Durant le visionnage du film (une heure et demie qui passe bien trop vite !), j’ai eu l’impression d’être en tête à tête avec Guillaume et d’assister en images à sa « renaissance ». C’est un sentiment difficile à décrire mais extrêmement beau. Si l’humour utilisé n’est pas toujours des plus fins (mais c’est justement ce qui est drôle, soyons honnêtes), difficile de ne pas être ému aux larmes en découvrant son enfance, la façon dont « sa différence » fut toujours pointée du doigt et érigée en vérité immuable sans même qu’on le consulte. C’est peut-être ce jugement imparable, cet « étiquetage » systématique dont il fut victime dès son plus jeune âge qui lui permirent justement de si bien comprendre autrui et de pouvoir en parler avec tant de poésie et de beauté. Je n’évoquerai pas la fin du film pour que la surprise soit totale si vous ne vous êtes pas encore laissés tenter mais le message est sans équivoque : nous portons tous en nous des différences, des originalités. C’est ce qui fait toute la beauté de l’être humain. Nous ne sommes pas des copies conformes. Et même s’il devient coutumier de mettre des gens dans des cases en fonction de ce que nous pensons connaître d’eux, ils restent libres de faire leurs propres choix et de suivre leur propre chemin. Une fille a le droit de détester le rose tandis qu’un garçon peut en faire sa couleur fétiche. Une fille a le droit de vouloir être mécanicienne et un garçon danseur étoile sans que leurs amours ou préférences ne soient pour autant flous ! Et même si c’était le cas, l’essentiel n’est-il pas d’être heureux et en accord avec soi-même ?

 

pensionnat-les-garcons-et-guillaume-a-table

 

Tordre le cou aux a-priori faciles et nous amener vers un dénouement complètement inattendu, c’est ce que Guillaume Gallienne parvient à faire avec génie et originalité. Ce film restera sans conteste l’un des plus chouettes que j’aurais vu cette année. Un film d’une sincérité hors norme qui fleure bon la liberté d’être qui nous sommes vraiment. A voir et à revoir sans hésitation !

 

Et toi lecteur, as-tu déjà succombé au charme
des amours de Guillaume ?

 

Publicités

7 réflexions sur “J’ai vu… « Les garçons et Guillaume, à table ! », un arc-en-ciel d’émotions à voir et à revoir sans modération

  1. ENFIN de retour le temps d’un article ma Soeur Cosmique, ça me fait super plaisir. Alors je connais Guillaume Gallienne (en même temps, vu le nombre de films que j’ingurgite en ce moment …) et … bah je suis pas si fan que ça. Certes c’est un bon comédien et il a de l’humour mais c’est pas ma tasse de thé.
    Sinon je te comprends avec le blues de Décembre. C’est un peu le cas de mon côté et comme je rentre en France dans deux semaines … le sommeil se fait de plus en plus rare. Bref !
    Je te fais des bisous et à très vite ! 🙂

  2. C’est exactement tout ça ce film, une ode aux femmes, un beau message sur le bonheur, sur le fait d’être soi même, sur la recherche de son identité. J’en pleurais à la fin, bouleversée, troublée, mais aussi énormément amusée et fascinée par la réalisation. Un film qui mérite son succès !

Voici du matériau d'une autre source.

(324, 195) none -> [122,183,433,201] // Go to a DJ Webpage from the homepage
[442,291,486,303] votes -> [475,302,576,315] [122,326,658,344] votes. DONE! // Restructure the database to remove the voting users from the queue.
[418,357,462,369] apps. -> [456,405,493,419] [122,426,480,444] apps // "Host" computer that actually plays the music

    • Tu as tout dit Aurore ! Vraiment un film magnifique et qui m’a marqué également. Hier j’ai été voir Don Jon et on ne peut pas dire que ce soit la même…! La variété du cinéma dira-t-on : il en faut pour tous les goûts !! J’essaierai d’en parler si je trouve l’inspiration car là tout de suite, ça ne m’inspire rien justement… Bonne fin de journée, bisous !

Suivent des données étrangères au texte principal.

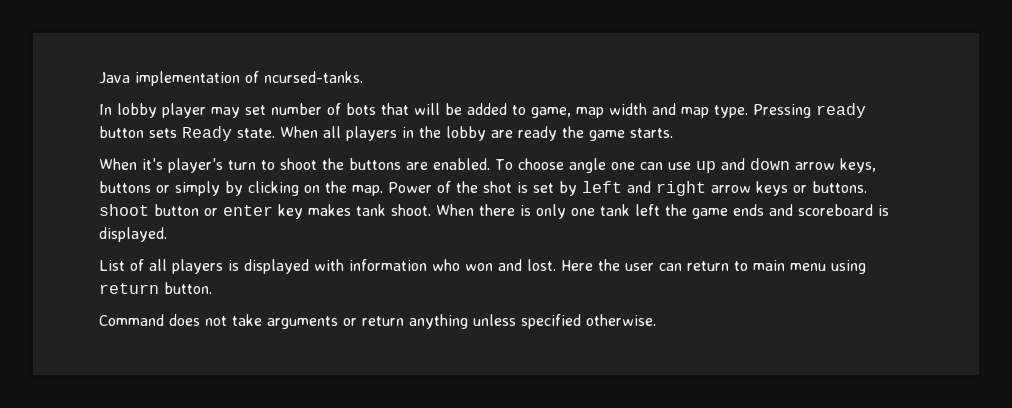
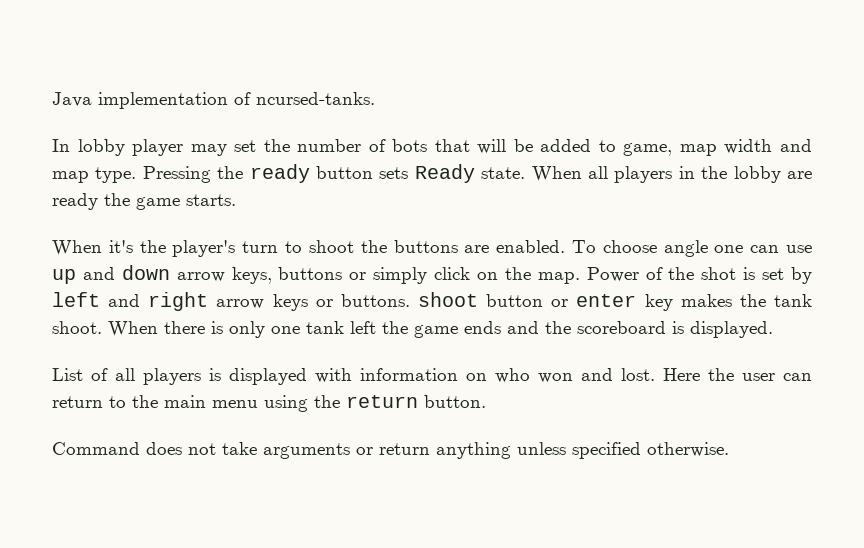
(266, 110) none -> [263,139,290,152] the
(811, 111) none -> [217,166,244,179] the
(163, 164) none -> [139,240,166,253] the
[225,181,299,196] by clicking -> [434,267,471,280] click
(351, 210) none -> [739,294,766,307] the
(793, 210) none -> [545,321,571,334] the
(427, 265) none -> [466,373,487,381] on
(748, 266) none -> [132,395,158,408] the
(866, 267) none -> [314,395,340,408] the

  3. J’en ai entendu parler, comme tout le monde. Et ma mere m’avait deja presque convaincue d’aller le voir.
    Ton article me chuchote « fonces y » et comme a chaque fois que je suis tes conseils je ne suis pas decue, je crois que je te donnerai des nouvelles de ce film courant de la semaine prochaine!
    Je te fais plein de grosses bises et j’espere que cette petit merveille t’aura mis du beaume au coeur, en ce mois de decembre.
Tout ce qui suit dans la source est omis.